Es gibt ja nur zwei, drei Tage im Jahr, die warm genug sind; dann, wenn Luft und Boden sich endlich richtig aufgeheizt haben. Es braucht dann zwei heiße, wolkenlose Tage hintereinander. 30 Grad reichen nicht, es müssen 32 sein, besser 33. Und dann der Regen. Wichtig: Er muss plötzlich kommen. Ein Picknick im Sommerregen kann man nicht lange im Voraus planen.

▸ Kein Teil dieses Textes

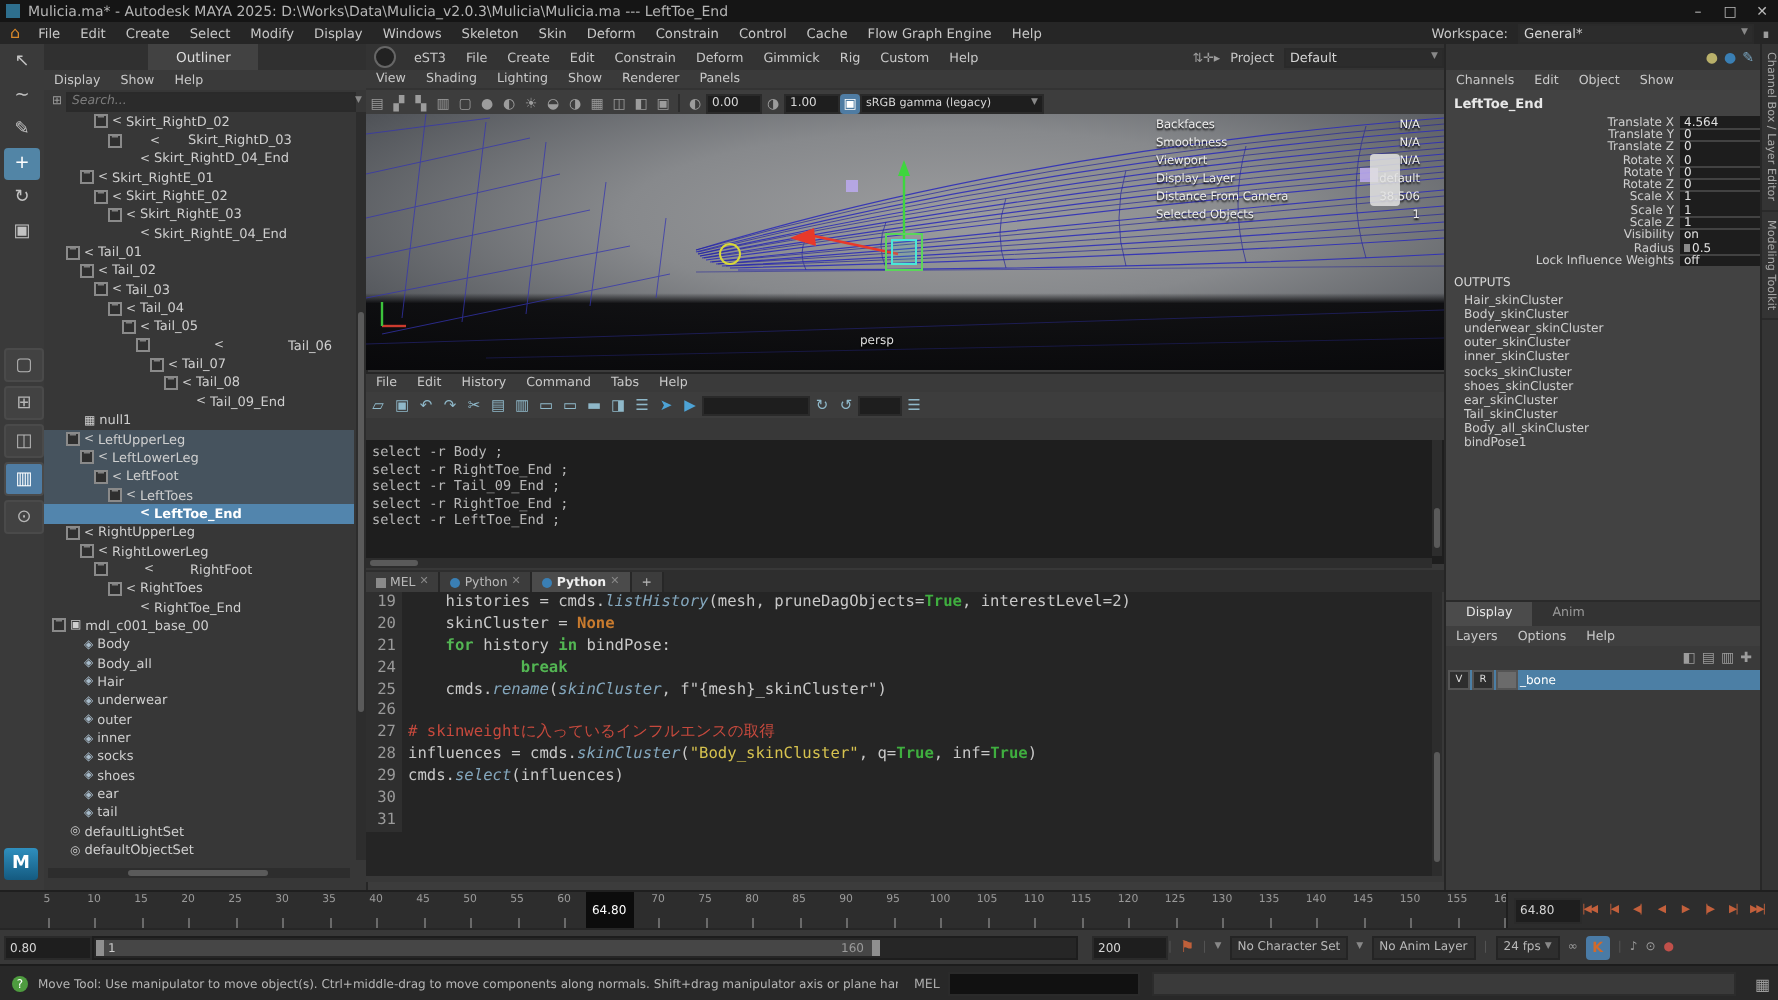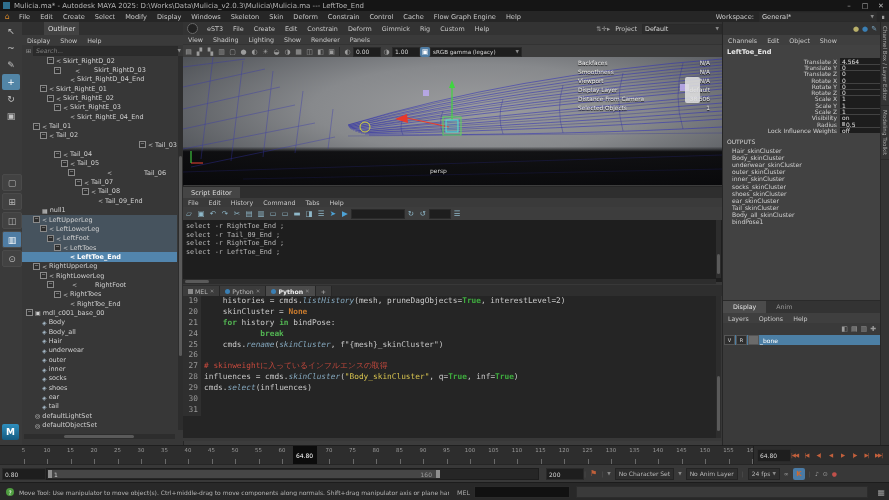--- a/index.html
+++ b/index.html
@@ -31,7 +31,7 @@
   
   #outliner{left:22px;top:22px;width:161px;height:423px;background:#373737;border-right:1px solid #262626;}
   #outliner-header{height:13px;background:#303030;}
-  #outliner-tab{background:#424242;height:13px;display:flex;align-items:center;padding:0 4px;margin-left:22px;font-size:6.8px;color:#ddd;}
+  #outliner-tab{background:#424242;height:13px;display:flex;align-items:center;padding:0 14px;margin-left:52px;font-size:6.8px;color:#ddd;}
   #outliner-menus{height:10px;background:#3a3a3a;font-size:6.3px;}
   #outliner-search{height:11px;background:#373737;padding:0 2px;}
   #outliner-search .fld{flex:1;height:8px;background:#2b2b2b;color:#7d7d7d;font-style:italic;font-size:6.2px;}

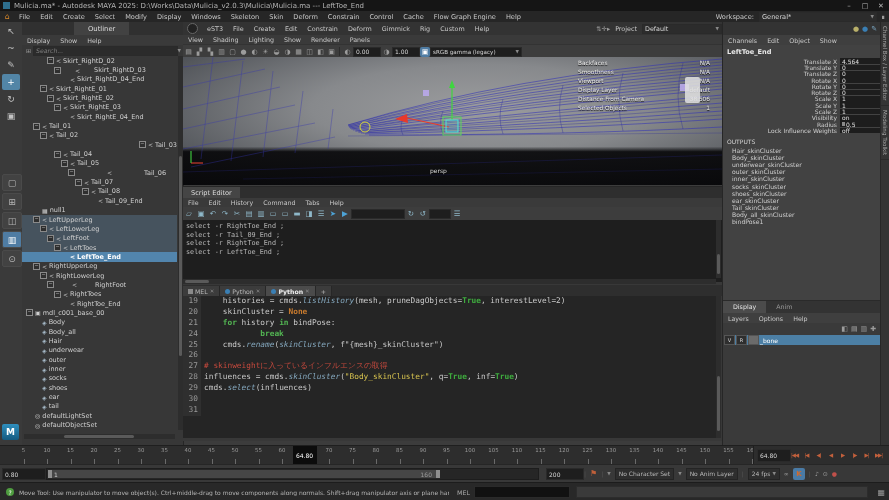--- a/index.html
+++ b/index.html
@@ -264,7 +264,7 @@
           <span class="tico">&lt;</span>
           <span>Tail_02</span>
         </div>
-        <div class="trow" style="padding-left: 25px; justify-content: flex-end;">
+        <div class="trow" style="padding-left: 25px;">
           <span class="texp">−</span>
           <span class="tico">&lt;</span>
           <span>Tail_03</span>

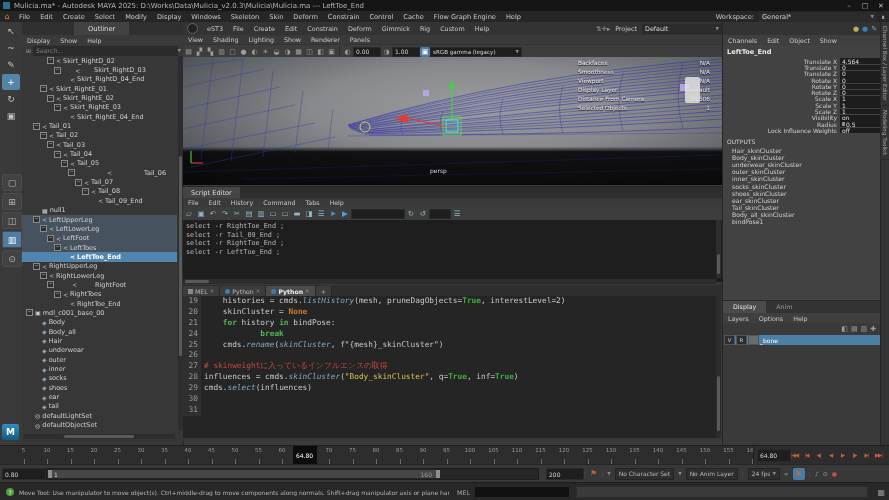--- a/index.html
+++ b/index.html
@@ -594,9 +594,6 @@
   </div>
 
   <div id="scripted" class="abs">
-    <div id="se-header" class="row">
-      <span id="se-tabtitle">Script Editor</span>
-    </div>
     <div id="se-menus" class="row">
         <span class="mi">File</span>
         <span class="mi">Edit</span>

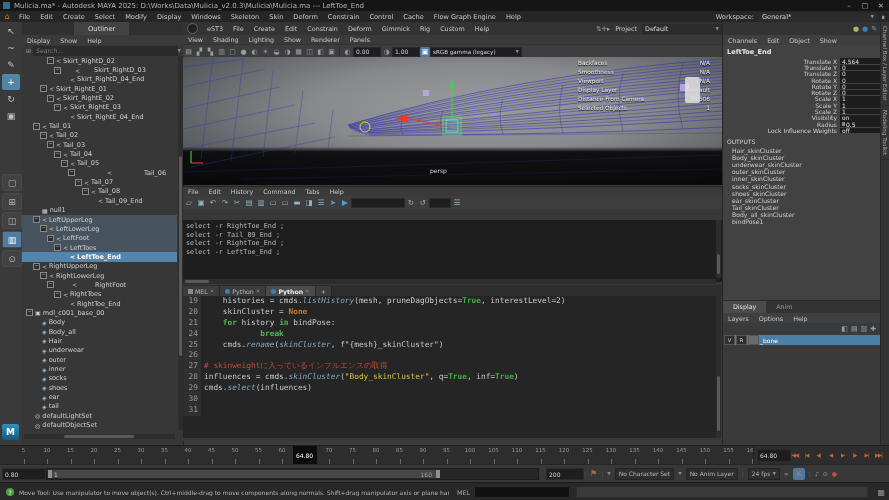--- a/index.html
+++ b/index.html
@@ -626,6 +626,7 @@
       <span class="ico">☰</span>
     </div>
     <div id="history">
+        <div>select -r Body ;</div>
         <div>select -r RightToe_End ;</div>
         <div>select -r Tail_09_End ;</div>
         <div>select -r RightToe_End ;</div>

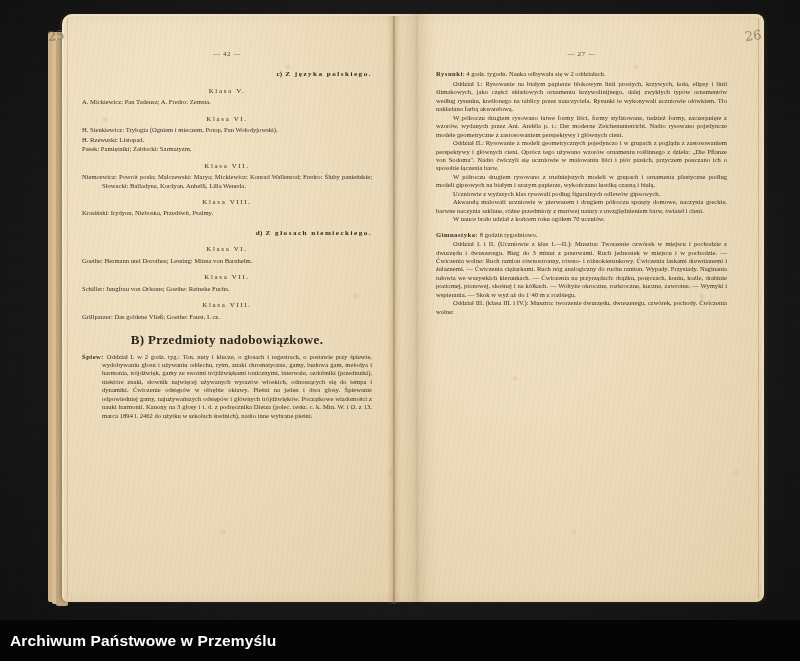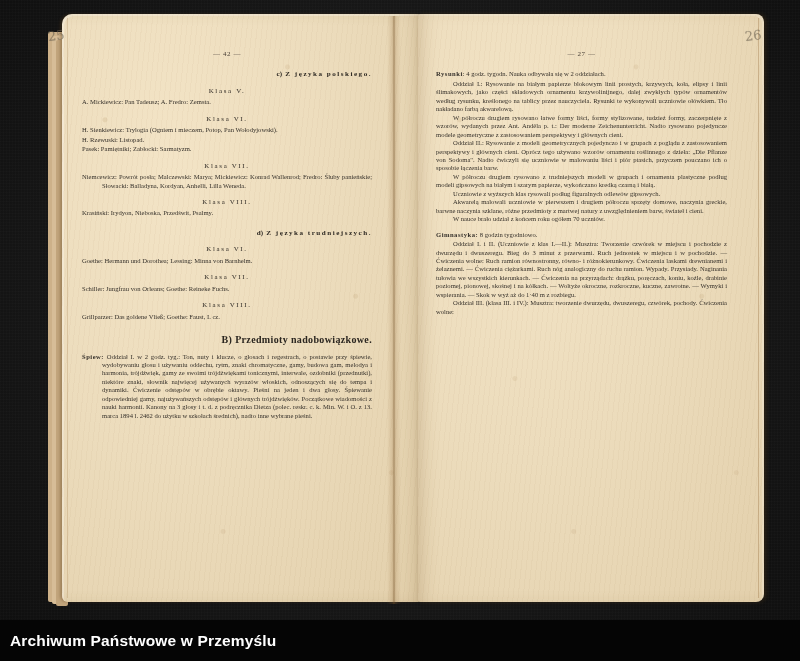--- a/index.html
+++ b/index.html
@@ -208,7 +208,7 @@
   <p class="entry">Krasiński: Irydyon, Nieboska, Przedświt, Psalmy.</p>
 
   <div class="sechead">
-    <span class="lead">d)</span><span>Z języka trudniejszych.</span>
+    <span class="lead">d)</span><span>Z głosach niemieckiego.</span>
   </div>
 
   <div class="klasa">Klasa VI.</div>

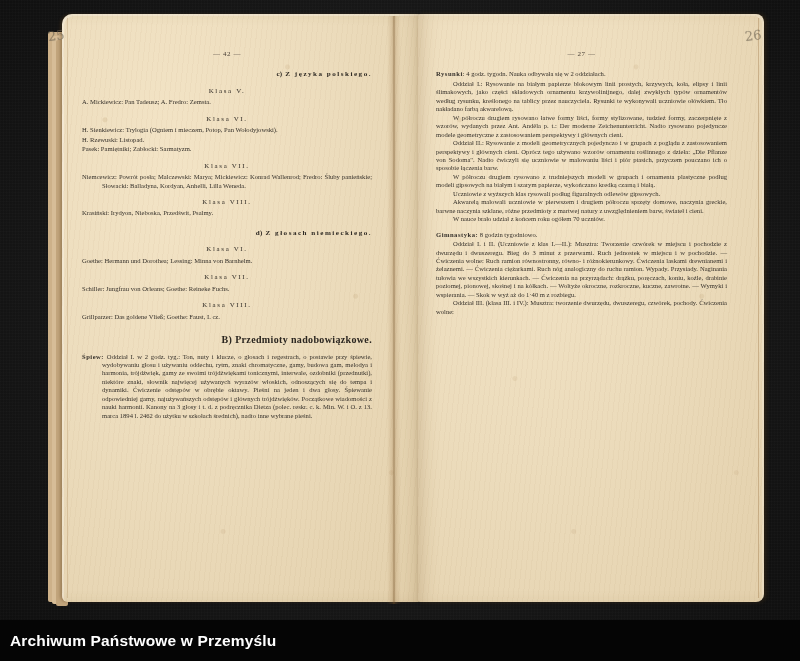--- a/index.html
+++ b/index.html
@@ -126,7 +126,7 @@
   .entry.hang{padding-left:20px;text-indent:-20px;}
 
   .bighead{
-    text-align:right;font-weight:bold;font-size:10px;
+    text-align:center;font-weight:bold;font-size:13px;
     letter-spacing:.35px;margin:15px 0 8px;color:#2b2620;
   }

Vielleicht ist Picknick auch zu viel gesagt. Denn das, was man bei Sonnenschein zum Picknicken mitnimmt, stört im Regen. Wolldecken und Strohkörbe saugen sich mit Wasser voll und gehen kaputt, Brot und Kuchen schmecken nach wenigen Sekunden eklig. Alles schon ausprobiert. Also lieber das mitnehmen, was auch nass lecker ist: Obst, das man nicht klein schneiden muss, Trauben, Erdbeeren, Nüsse, alle Arten von Schokoriegeln, oder ein Glas Fruchtjoghurt. Statt einer Decke habe ich eine alte Zeitung dabei: doppelt gefaltet die ideale Unterlage auf einer nassen Wiese. Das Handy kommt in einen Gefrierbeutel. Keine Hemden und Stoffhosen tragen, die kleben an der Haut – besser sind T-Shirts und Jeans. Auch Socken stören. Die wichtigste Regel lautet: Immer in Laufweite der Wohnung bleiben. Fahren Sie nur eine einzige Station triefend nass mit der S-Bahn, und Sie wissen, warum.
Kurz bevor der Regen anfängt, bricht in einem Park Hektik aus: Decken werden grob zusammengefaltet, Kinder herbeigeschrien, Geschirr wird in Körbe geworfen, Zeitungen flattern im Gewitterwind. Alle sind in Eile, und mittendrin ein Einziger, der fröhlich sitzen bleibt und grinst: ich. Ein tolles Gefühl. In den Sekunden vor dem Regen verändert sich fast alles an einem Park: mattere Farben, gedämpftes Licht. Der Wind schluckt die Geräusche und bringt den Geruch von Regen, noch bevor die ersten Tropfen fallen. In Rainer Maria Rilkes Gedicht Vor dem Sommerregen heißt es: »Auf einmal ist aus allem Grün im Park / man weiß nicht was, ein Etwas, fortgenommen«. Ich glaube, es ist der Alltag, der fehlt. Die Normalität.
Wenn es dann losgeht, wird die Luft sofort um angenehme fünf Grad kühler. Die Tropfen auf der Haut fühlen sich erst kalt an, nach ein paar Minuten dann lauwarm. Passanten, die mit Regenhäuten und Schirmen vorbeihasten, schauen mich an, als sei ich übergeschnappt. Auch das mag ich. Mit viel Glück dringen ein paar Sonnenstrahlen durch die Wolken und treffen im richtigen Winkel auf die Regentropfen. Das ist die größte Belohnung: ein Regenbogen, den aus dieser Perspektive kein Mensch sieht außer mir. Nach ungefähr 20 Minuten gehe ich. Und für ein paar Augenblicke ist der Park verwaist: Der Übergeschnappte, also ich, schon wieder weg, die anderen noch nicht wieder da. Wahrscheinlich ist eine Wiese in genau diesen Momenten am schönsten.